[Data entries]

▬▬▬

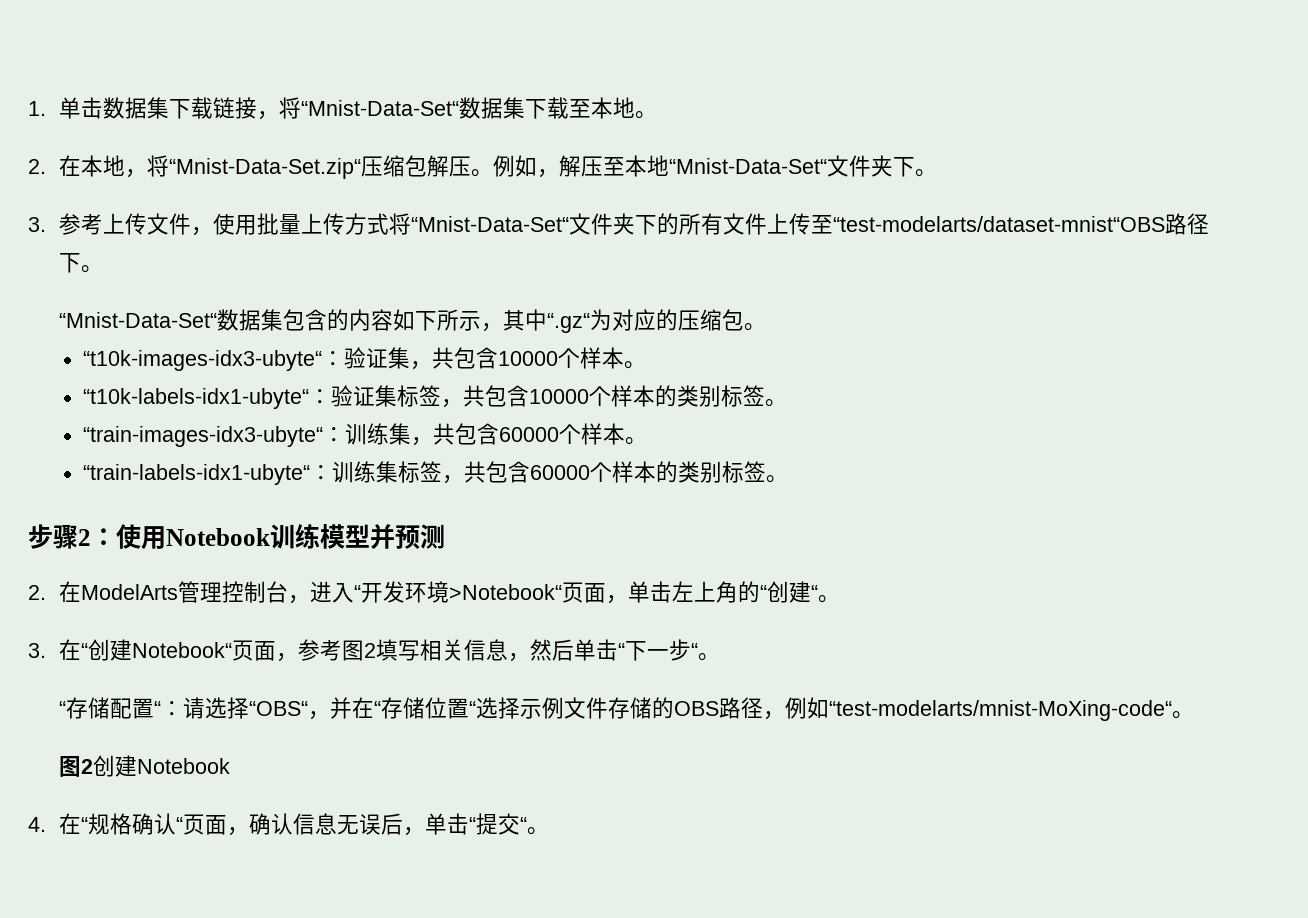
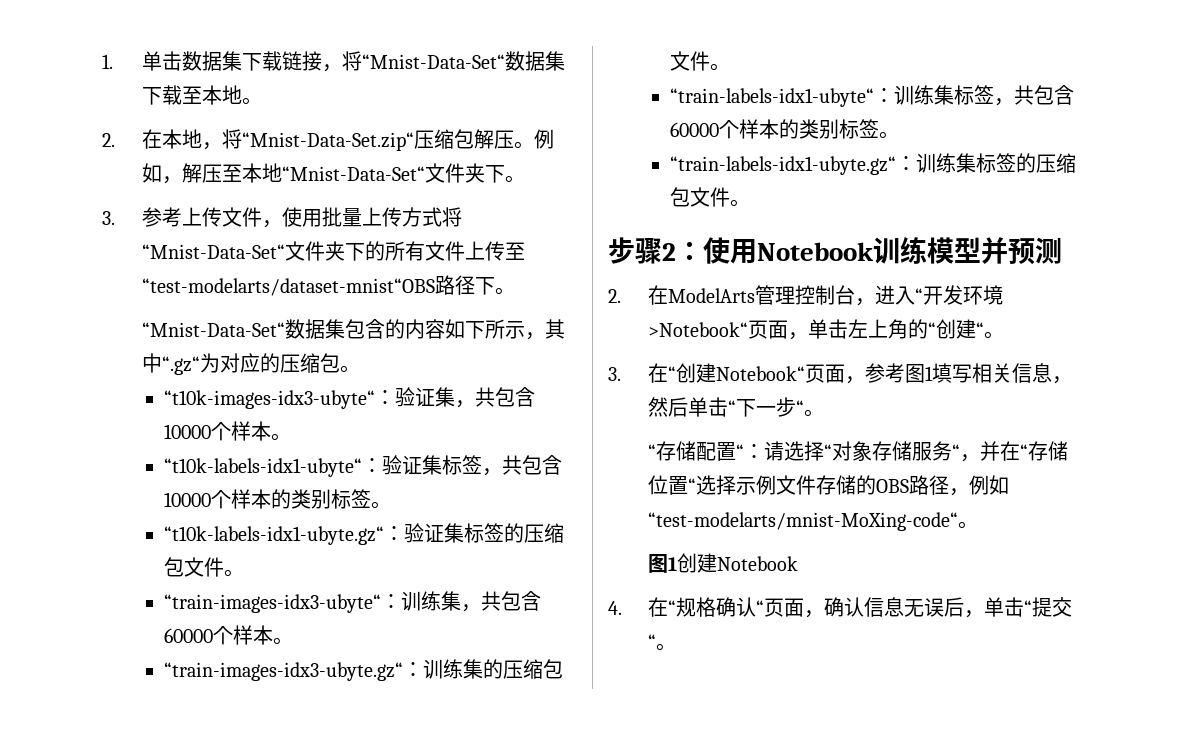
+ “t10k-labels-idx1-ubyte.gz“：验证集标签的压缩包文件。
+ “train-images-idx3-ubyte.gz“：训练集的压缩包文件。
+ “train-labels-idx1-ubyte.gz“：训练集标签的压缩包文件。
- 3.在“创建Notebook“页面，参考图2填写相关信息，然后单击“下一步“。
+ 3.在“创建Notebook“页面，参考图1填写相关信息，然后单击“下一步“。
- “存储配置“：请选择“OBS“，并在“存储位置“选择示例文件存储的OBS路径，例如“test-modelarts/mnist-MoXing-code“。
+ “存储配置“：请选择“对象存储服务“，并在“存储位置“选择示例文件存储的OBS路径，例如“test-modelarts/mnist-MoXing-code“。
- 图2创建Notebook
+ 图1创建Notebook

▬▬▬

Task item:
All of the entries above should be duplicated exactly, except for the pictures.

Solution for this exercise:
+ “t10k-labels-idx1-ubyte.gz“：验证集标签的压缩包文件。
+ “train-images-idx3-ubyte.gz“：训练集的压缩包文件。
+ “train-labels-idx1-ubyte.gz“：训练集标签的压缩包文件。
- 3.在“创建Notebook“页面，参考图2填写相关信息，然后单击“下一步“。
+ 3.在“创建Notebook“页面，参考图1填写相关信息，然后单击“下一步“。
- “存储配置“：请选择“OBS“，并在“存储位置“选择示例文件存储的OBS路径，例如“test-modelarts/mnist-MoXing-code“。
+ “存储配置“：请选择“对象存储服务“，并在“存储位置“选择示例文件存储的OBS路径，例如“test-modelarts/mnist-MoXing-code“。
- 图2创建Notebook
+ 图1创建Notebook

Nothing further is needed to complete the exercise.